===== Supplied entries

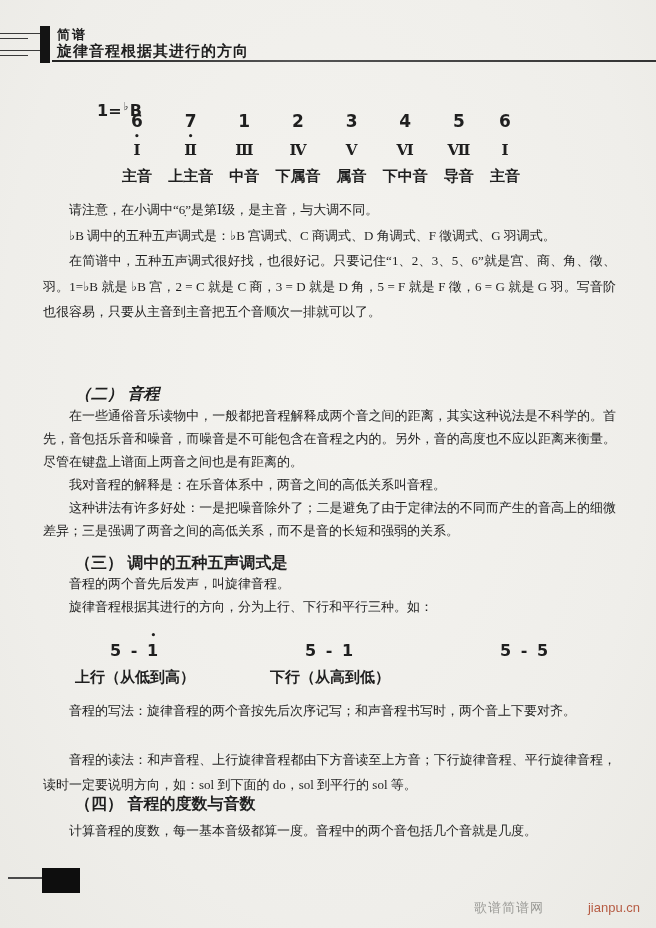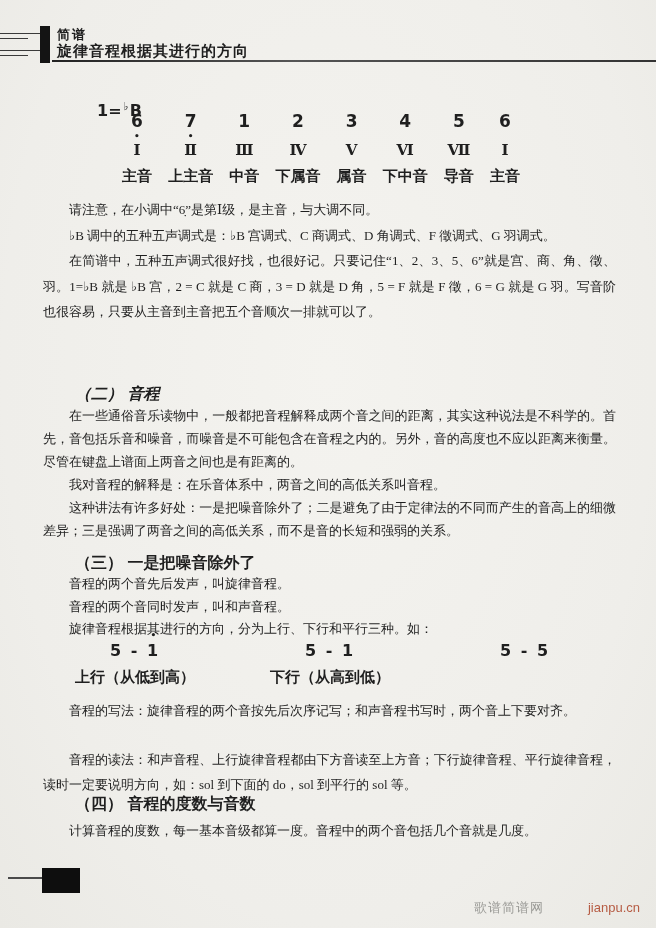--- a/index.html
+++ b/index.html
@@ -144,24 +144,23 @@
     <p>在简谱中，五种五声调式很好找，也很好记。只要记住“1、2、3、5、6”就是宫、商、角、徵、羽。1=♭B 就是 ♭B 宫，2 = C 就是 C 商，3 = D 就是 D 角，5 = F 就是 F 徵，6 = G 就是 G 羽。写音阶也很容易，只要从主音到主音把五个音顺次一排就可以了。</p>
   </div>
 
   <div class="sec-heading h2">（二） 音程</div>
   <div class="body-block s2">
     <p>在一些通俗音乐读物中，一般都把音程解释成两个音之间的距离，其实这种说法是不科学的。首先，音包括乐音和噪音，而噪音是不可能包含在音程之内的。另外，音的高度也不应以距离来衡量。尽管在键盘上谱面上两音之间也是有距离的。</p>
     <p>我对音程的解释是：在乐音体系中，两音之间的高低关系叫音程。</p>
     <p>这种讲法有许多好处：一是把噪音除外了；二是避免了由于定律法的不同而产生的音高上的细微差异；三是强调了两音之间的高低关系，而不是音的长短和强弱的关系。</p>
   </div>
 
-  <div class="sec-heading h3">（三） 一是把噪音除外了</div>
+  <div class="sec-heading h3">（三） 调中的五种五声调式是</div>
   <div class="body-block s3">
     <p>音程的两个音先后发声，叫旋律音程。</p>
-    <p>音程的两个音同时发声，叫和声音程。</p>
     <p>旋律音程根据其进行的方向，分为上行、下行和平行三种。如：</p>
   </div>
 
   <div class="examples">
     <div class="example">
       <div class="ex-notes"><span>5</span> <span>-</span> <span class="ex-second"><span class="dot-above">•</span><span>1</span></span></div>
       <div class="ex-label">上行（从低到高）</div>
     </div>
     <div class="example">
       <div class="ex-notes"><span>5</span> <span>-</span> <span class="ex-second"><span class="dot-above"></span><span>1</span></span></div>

==========

Omit every picture while printing the data word for word.

§ **Solution for this task**
--- a/index.html
+++ b/index.html
@@ -144,24 +144,23 @@
     <p>在简谱中，五种五声调式很好找，也很好记。只要记住“1、2、3、5、6”就是宫、商、角、徵、羽。1=♭B 就是 ♭B 宫，2 = C 就是 C 商，3 = D 就是 D 角，5 = F 就是 F 徵，6 = G 就是 G 羽。写音阶也很容易，只要从主音到主音把五个音顺次一排就可以了。</p>
   </div>
 
   <div class="sec-heading h2">（二） 音程</div>
   <div class="body-block s2">
     <p>在一些通俗音乐读物中，一般都把音程解释成两个音之间的距离，其实这种说法是不科学的。首先，音包括乐音和噪音，而噪音是不可能包含在音程之内的。另外，音的高度也不应以距离来衡量。尽管在键盘上谱面上两音之间也是有距离的。</p>
     <p>我对音程的解释是：在乐音体系中，两音之间的高低关系叫音程。</p>
     <p>这种讲法有许多好处：一是把噪音除外了；二是避免了由于定律法的不同而产生的音高上的细微差异；三是强调了两音之间的高低关系，而不是音的长短和强弱的关系。</p>
   </div>
 
-  <div class="sec-heading h3">（三） 一是把噪音除外了</div>
+  <div class="sec-heading h3">（三） 调中的五种五声调式是</div>
   <div class="body-block s3">
     <p>音程的两个音先后发声，叫旋律音程。</p>
-    <p>音程的两个音同时发声，叫和声音程。</p>
     <p>旋律音程根据其进行的方向，分为上行、下行和平行三种。如：</p>
   </div>
 
   <div class="examples">
     <div class="example">
       <div class="ex-notes"><span>5</span> <span>-</span> <span class="ex-second"><span class="dot-above">•</span><span>1</span></span></div>
       <div class="ex-label">上行（从低到高）</div>
     </div>
     <div class="example">
       <div class="ex-notes"><span>5</span> <span>-</span> <span class="ex-second"><span class="dot-above"></span><span>1</span></span></div>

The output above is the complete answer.